Thursday, August 23, 2018

KEY_MISMATCH as Last AgentURL is null in "emoms.trc"


Every once-in-a-while I'll be reviewing a logfile or trace file in search of one thing and I'll come across something else which doesn't look quite right.  As the title of this blog suggests, I found a frequently repeating error in our development OEM's "emoms.trc" file, specifically:

[2018-08-23T17:26:18.819-04:00] [EMGC_OMS1] [ERROR:32] [] 
[oracle.sysman.core.pbs.receiver.AbstractOMSHandshake] [tid: [ACTIVE].ExecuteThread: '15' for queue: 
'weblogic.kernel.Default (self-tuning)'] [userId: <anonymous>] [ecid: 
0000MJPAUGO1JfV0U3J7Fs1RMaUD00000B,0:7540:1] [APP: empbs] [URI: /empbs/upload] OMSHandshake 
failed.(AGENT URL = https://<agent host>:3872/emd/main/)(ERROR = KEY_MISMATCH as Last AgentURL is 
null and the Agent Key doesn't exist in repos)

A few things caught my attention with this message.  First, the error was from an agent on a server that I know has been decommissioned, or at least removed from OEM.  Second, the error was coming in every minute, which to me seemed like a real waste since the agent shouldn't exist.

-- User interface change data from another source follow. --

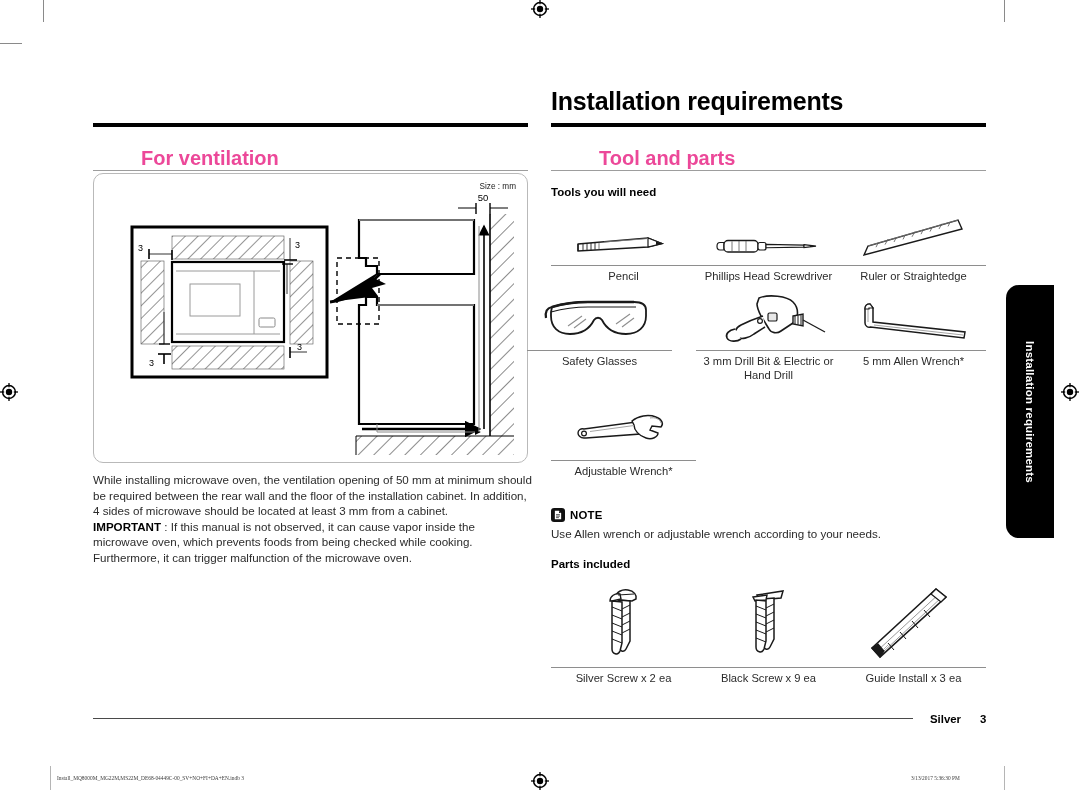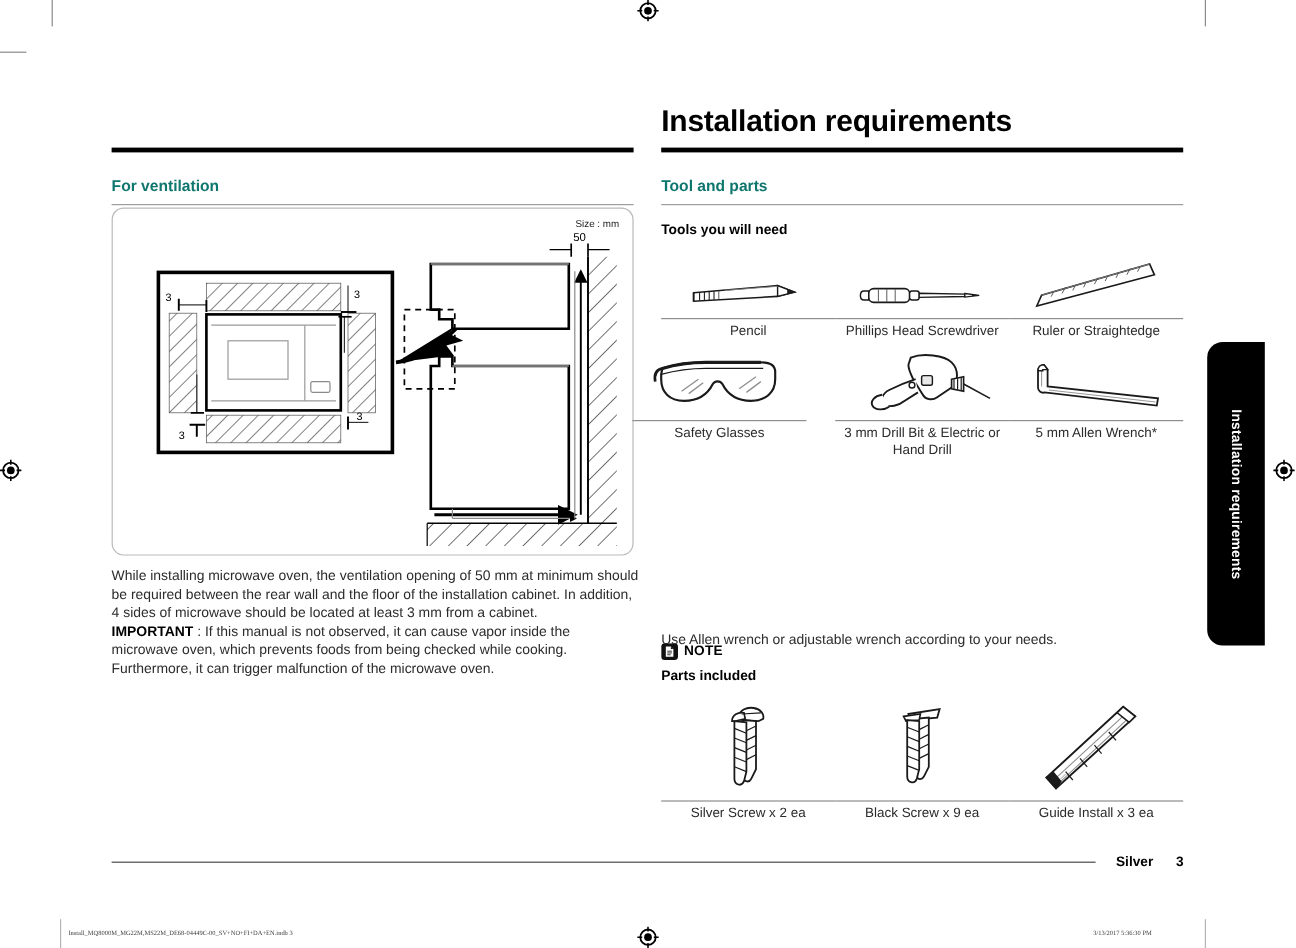--- a/index.html
+++ b/index.html
@@ -38,24 +38,25 @@
   .chapter-title {
     position: absolute;
     font-size: 25px;
     font-weight: bold;
     letter-spacing: -0.2px;
     color: #000;
     white-space: nowrap;
   }
   .section-title {
     position: absolute;
-    font-size: 13px;
-    font-weight: bold;
-    color: #0f766e;
-    white-space: nowrap;
+    font-size: 20px;
+    font-weight: bold;
+    color: #ec4899;
+    white-space: nowrap;
+    margin-left: 48px;
   }
   .subsection-title {
     position: absolute;
     font-size: 11.5px;
     font-weight: bold;
     color: #000;
     white-space: nowrap;
   }
 
   
@@ -446,22 +447,36 @@
         <path d="M18,10 C15,10 13,12 13,15 L13,29 C13,32 16,34 18.5,33 L112,44 L113,38 L21,28 L21,14 Z" fill="#fff" stroke="#1a1a1a" stroke-width="1.5"></path>
         <path d="M16,12 L16,28" stroke="#9a9a9a" stroke-width="0.9"></path>
         <path d="M22,31 L111,41" stroke="#9a9a9a" stroke-width="0.9"></path>
         <path d="M13,15 C13,12 15,10 18,10 L21,14 L17,14 L17,15 Z" fill="#fff" stroke="#1a1a1a" stroke-width="1.2"></path>
       </svg>
     </div>
     <div class="item-divider"></div>
     <div class="item-label">5 mm Allen Wrench*</div>
   </div>
 
-
-  <div class="note-head" style="left:551px; top:508px;margin-top:28px;">
+  <div class="item-cell" style="left:551px; top:400px; width:145px;">
+    <div class="item-art">
+      <svg width="124" height="44" viewBox="0 0 124 44">
+        <path d="M22,26 C18,26 16,23 16,21 C16,18 19,16 22,17 L74,10 L78,22 L24,26 Z" fill="#fff" stroke="#1a1a1a" stroke-width="1.4"></path>
+        <circle cx="22" cy="21.5" r="2.4" fill="#fff" stroke="#1a1a1a" stroke-width="1.2"></circle>
+        <path d="M70,9 C76,4 86,2 94,5 C100,7 102,12 99,15 L90,14 L88,18 L96,21
+                 C96,25 90,28 84,26 C77,24 72,18 72,13 Z" fill="#fff" stroke="#1a1a1a" stroke-width="1.4"></path>
+        <path d="M88,6 C93,5 98,7 99,11" fill="none" stroke="#8e8e8e" stroke-width="0.9"></path>
+        <path d="M28,19.5 L72,13.5" stroke="#9a9a9a" stroke-width="0.9"></path>
+      </svg>
+    </div>
+    <div class="item-divider"></div>
+    <div class="item-label">Adjustable Wrench*</div>
+  </div>
+
+  <div class="note-head" style="left:551px; top:508px;">
     <svg class="note-icon" viewBox="0 0 16 16">
       <rect x="0" y="0" width="16" height="16" rx="3.4" fill="#111111"></rect>
       <path d="M4.4,3.2 L9.2,3.2 L11.6,5.6 L11.6,12.8 L4.4,12.8 Z" fill="#ffffff"></path>
       <path d="M9.2,3.2 L9.2,5.6 L11.6,5.6 Z" fill="#111111"></path>
       <g stroke="#111111" stroke-width="0.8">
         <line x1="5.8" y1="7.6" x2="10.2" y2="7.6"></line>
         <line x1="5.8" y1="9.3" x2="10.2" y2="9.3"></line>
         <line x1="5.8" y1="11" x2="9" y2="11"></line>
       </g>
     </svg>

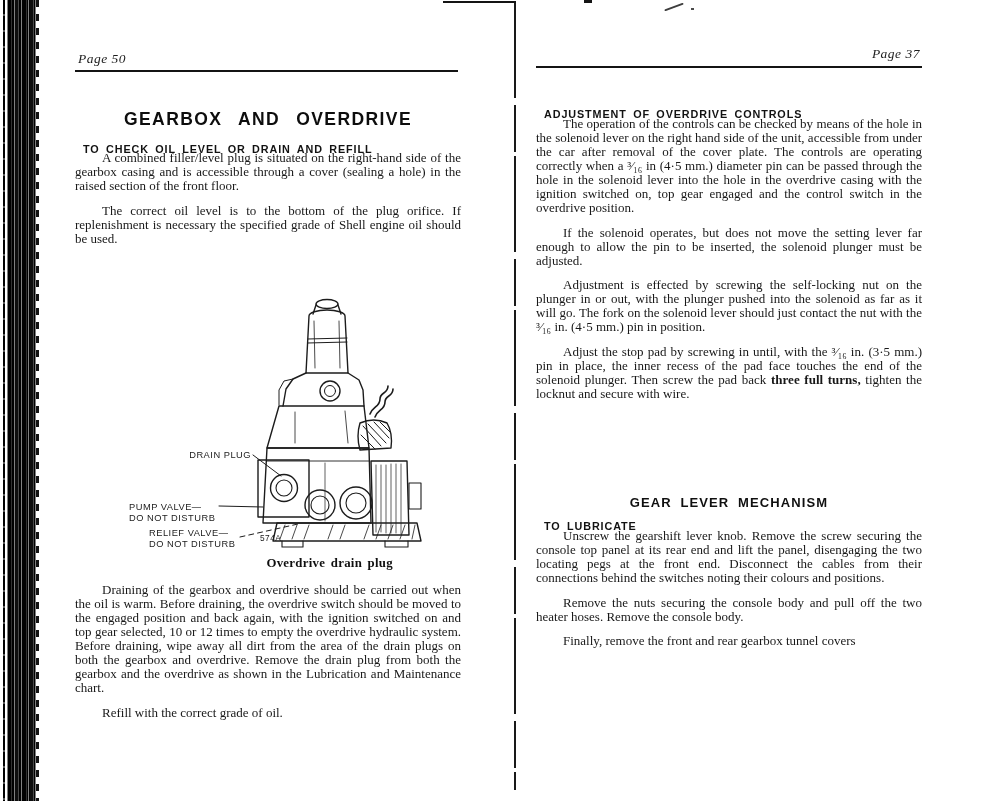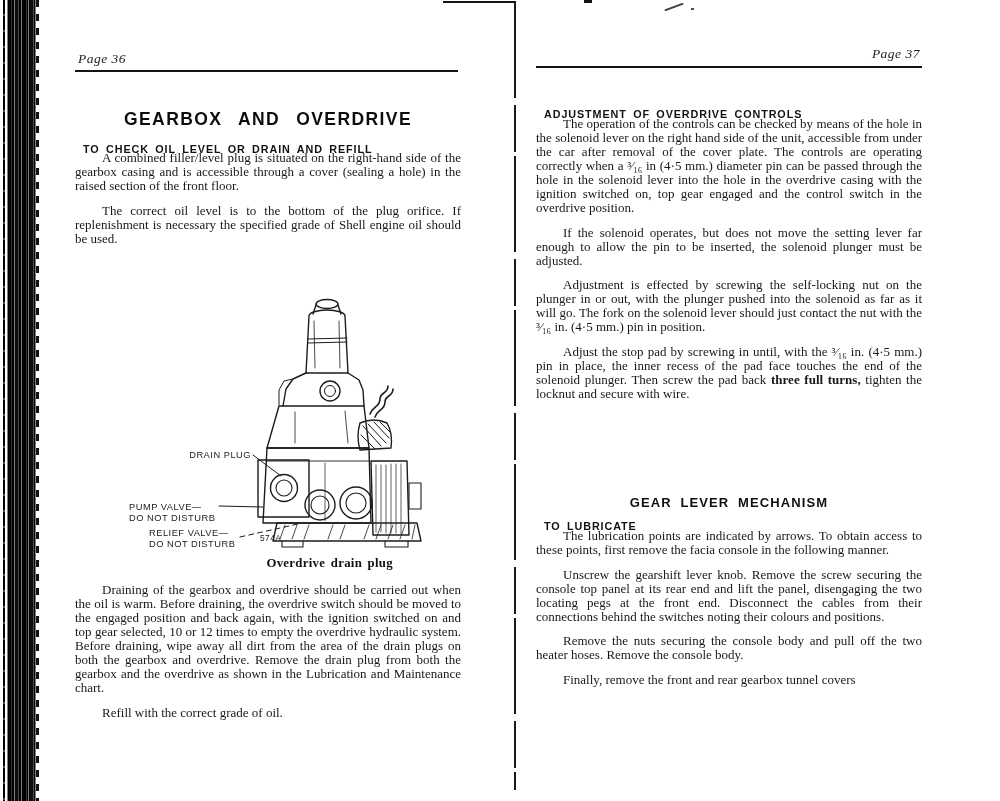--- a/index.html
+++ b/index.html
@@ -86,21 +86,21 @@
   <div class="binding-edge"></div>
   <div class="binding"></div>
   <div class="binding-frays"></div>
   <div class="gutter-line"></div>
   <div class="mark-top-line"></div>
   <div class="mark-top-dash"></div>
   <div class="mark-scratch"></div>
   <div class="mark-scratch-dot"></div>
 
   <section class="page page-left">
-    <div class="pageno pageno-left">Page 36</div>
+    <div class="pageno pageno-left">Page 50</div>
     <div class="rule rule-left"></div>
 
     <h1 class="title sans">GEARBOX AND OVERDRIVE</h1>
     <h2 class="subhead sans subhead-check">TO CHECK OIL LEVEL OR DRAIN AND REFILL</h2>
 
     <div class="flow flow-left-top">
       <p>A combined filler/level plug is situated on the right-hand side of the gearbox casing and is accessible through a cover (sealing a hole) in the raised section of the front floor.</p>
       <p>The correct oil level is to the bottom of the plug orifice. If replenishment is necessary the specified grade of Shell engine oil should be used.</p>
     </div>
 
@@ -175,27 +175,26 @@
   <section class="page page-right">
     <div class="pageno pageno-right">Page 37</div>
     <div class="rule rule-right"></div>
 
     <h2 class="subhead sans subhead-adjust">ADJUSTMENT OF OVERDRIVE CONTROLS</h2>
 
     <div class="flow flow-adjust">
       <p>The operation of the controls can be checked by means of the hole in the solenoid lever on the right hand side of the unit, accessible from under the car after removal of the cover plate. The controls are operating correctly when a ³⁄₁₆ in (4·5 mm.) diameter pin can be passed through the hole in the solenoid lever into the hole in the overdrive casing with the ignition switched on, top gear engaged and the control switch in the overdrive position.</p>
       <p>If the solenoid operates, but does not move the setting lever far enough to allow the pin to be inserted, the solenoid plunger must be adjusted.</p>
       <p>Adjustment is effected by screwing the self-locking nut on the plunger in or out, with the plunger pushed into the solenoid as far as it will go. The fork on the solenoid lever should just contact the nut with the ³⁄₁₆ in. (4·5 mm.) pin in position.</p>
-      <p><span>Adjust the stop pad by screwing in until, with the ³⁄₁₆ in. (4·5 mm.) pin in place, the inner recess of the pad face touches the end of the solenoid plunger. Then screw the pad back </span><b>three full turns,</b><span> tighten the locknut and secure with wire.</span></p>
+      <p><span>Adjust the stop pad by screwing in until, with the ³⁄₁₆ in. (3·5 mm.) pin in place, the inner recess of the pad face touches the end of the solenoid plunger. Then screw the pad back </span><b>three full turns,</b><span> tighten the locknut and secure with wire.</span></p>
     </div>
 
     <h2 class="center-head sans head-gear-lever">GEAR LEVER MECHANISM</h2>
     <h3 class="subhead sans subhead-lubricate">TO LUBRICATE</h3>
 
     <div class="flow flow-lubricate">
-      <p>The lubrication points are indicated by arrows. To obtain access to these points, first remove the facia console in the following manner.</p>
       <p>Unscrew the gearshift lever knob. Remove the screw securing the console top panel at its rear end and lift the panel, disengaging the two locating pegs at the front end. Disconnect the cables from their connections behind the switches noting their colours and positions.</p>
       <p>Remove the nuts securing the console body and pull off the two heater hoses. Remove the console body.</p>
       <p>Finally, remove the front and rear gearbox tunnel covers</p>
     </div>
   </section>
 
 </div>
 
 </body></html>

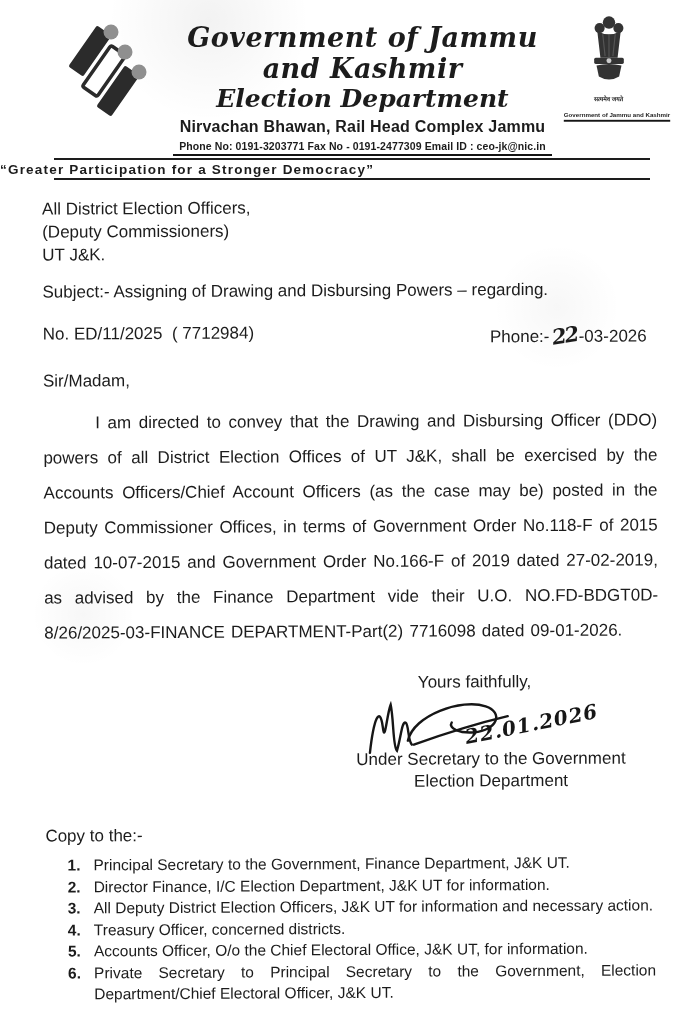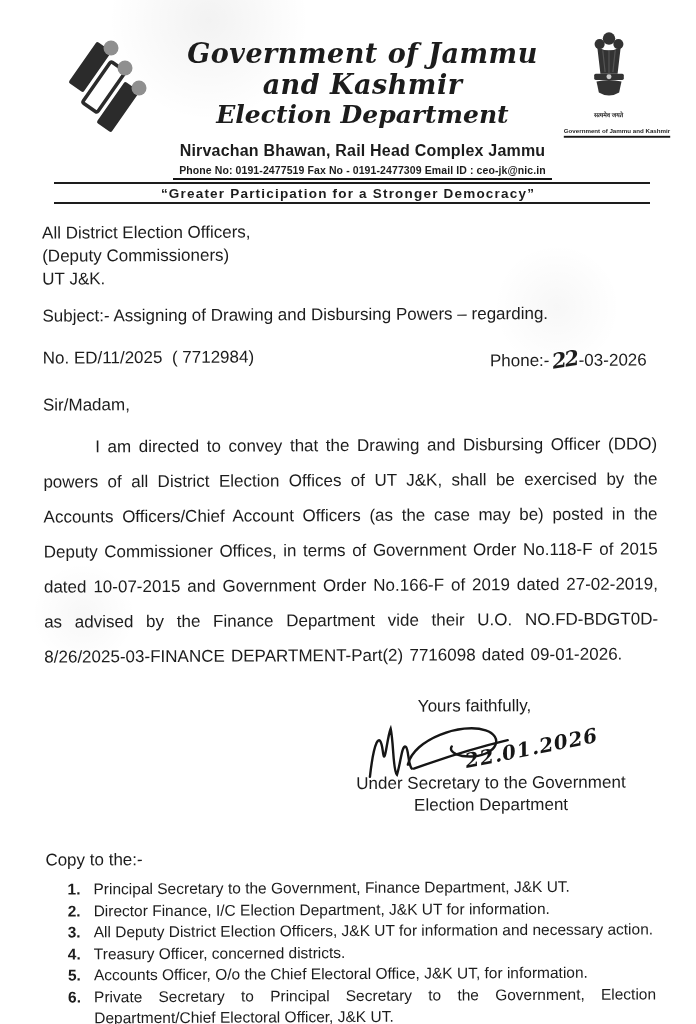--- a/index.html
+++ b/index.html
@@ -8,38 +8,38 @@
     background:
       radial-gradient(circle at 30% 2%, rgba(0,0,0,0.05), transparent 9%),
       radial-gradient(circle at 80% 30%, rgba(0,0,0,0.03), transparent 7%),
       radial-gradient(circle at 12% 60%, rgba(0,0,0,0.03), transparent 6%),
       #ffffff;
     color:#1c1c1c;
     font-family:"Liberation Sans", sans-serif;
     overflow:hidden;
   }
   
-  .lh-row{display:flex;align-items:flex-start;padding:28px 40px 0 52px;}
+  .lh-row{display:flex;align-items:flex-start;padding:12px 40px 0 52px;}
   .eci-logo{width:112px;flex:0 0 112px;padding-top:8px;}
   .lh-center{flex:1;text-align:center;padding-top:10px;}
   .lh-title1{font-family:"DejaVu Serif", serif;font-style:italic;font-weight:bold;
              font-size:27px;letter-spacing:0.5px;line-height:1.15;}
   .lh-title2{font-family:"DejaVu Serif", serif;font-style:italic;font-weight:bold;
              font-size:25px;line-height:1.2;}
-  .lh-address{font-weight:bold;font-size:16px;margin-top:12px;letter-spacing:0.2px;}
+  .lh-address{font-weight:bold;font-size:16px;margin-top:4px;letter-spacing:0.2px;}
   .lh-contact{display:inline-block;font-weight:bold;font-size:10.5px;
               border-bottom:2.5px solid #151515;padding:1px 6px 2px 6px;letter-spacing:0.1px;}
   .emblem-col{width:95px;flex:0 0 95px;text-align:center;padding-top:2px;}
   .emblem-motto{font-size:6px;font-weight:bold;line-height:1.1;}
   .emblem-caption{display:inline-block;font-size:6.5px;font-weight:bold;
                   border-bottom:2.5px solid #151515;padding-bottom:2px;margin-top:3px;
                   white-space:nowrap;transform:scale(0.95);}
   .rule{height:2px;background:#1d1d1d;margin:0 46px 0 54px;}
   .rule.first{margin-top:2px;}
-  .tagline{ text-align:center;font-weight:bold;font-size:13.5px;letter-spacing:1.2px;
+  .tagline{ font-weight:bold;font-size:13.5px;letter-spacing:1.2px;
             padding:2px 0 1px 0;}
   
   .letter{padding:0 40px 0 42px;transform:rotate(-0.3deg);transform-origin:50% 0;}
   .pre{white-space:pre-wrap;}
   .addressee{margin-top:16px;font-size:17px;line-height:23px;}
   .subject{margin-top:16px;font-size:17px;}
   .ref-row{display:flex;justify-content:space-between;align-items:flex-start;
            margin-top:22px;font-size:17px;}
   .ref-dated{margin-right:10px;white-space:nowrap;}
   .hand-day{display:inline-block;font-family:"DejaVu Serif", serif;font-style:italic;
@@ -78,21 +78,21 @@
           <rect x="-9" y="-25" width="18" height="50" rx="2" fill="#2b2b2b" transform="translate(66,71) rotate(35)"></rect>
           <circle cx="87" cy="52" r="7.5" fill="#8f8f8f"></circle>
         </g>
       </svg>
     </div>
 
     <div class="lh-center">
       <div class="lh-title1">Government of Jammu and Kashmir</div>
       <div class="lh-title2">Election Department</div>
       <div class="lh-address">Nirvachan Bhawan, Rail Head Complex Jammu</div>
-      <div><span class="lh-contact">Phone No: 0191-2477519 Fax No - 0191-2477309 Email ID : ceo-jk@nic.in</span></div>
+      <div><span class="lh-contact">Phone No: 0191-3203771 Fax No - 0191-2477309 Email ID : ceo-jk@nic.in</span></div>
     </div>
 
     <div class="emblem-col">
       <svg width="56" height="78" viewBox="0 0 70 100" xmlns="http://www.w3.org/2000/svg">
         <g fill="#333333">
           <circle cx="35" cy="11" r="8"></circle>
           <circle cx="23" cy="18" r="6.5"></circle>
           <circle cx="47" cy="18" r="6.5"></circle>
           <path d="M20,22 Q35,30 50,22 L46,56 L24,56 Z"></path>
           <path d="M27,26 L30,54 M35,27 L35,55 M43,26 L40,54" stroke="#555" stroke-width="1.5" fill="none"></path>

It turns out that not only did the server still exist but the management agent was up.  Apparently in-between our team shutting down all Oracle processes plus removing targets from OEM and the final step of decommissioning the hardware, the server itself suffered a reboot which caused all processes to start automatically.  From then on, the management agent tried every minute to upload information to the repository yet the repository couldn't find a match for the agent.

Shutting down the management agent stopped the flow of error messages to "emoms.trc" (this would be the domain server's file under "/user_projects/domains/GCDomain/…/sysman/log") but the quickest way to avoid any repeats of this in the future was to also rename the top-level directory for the agent.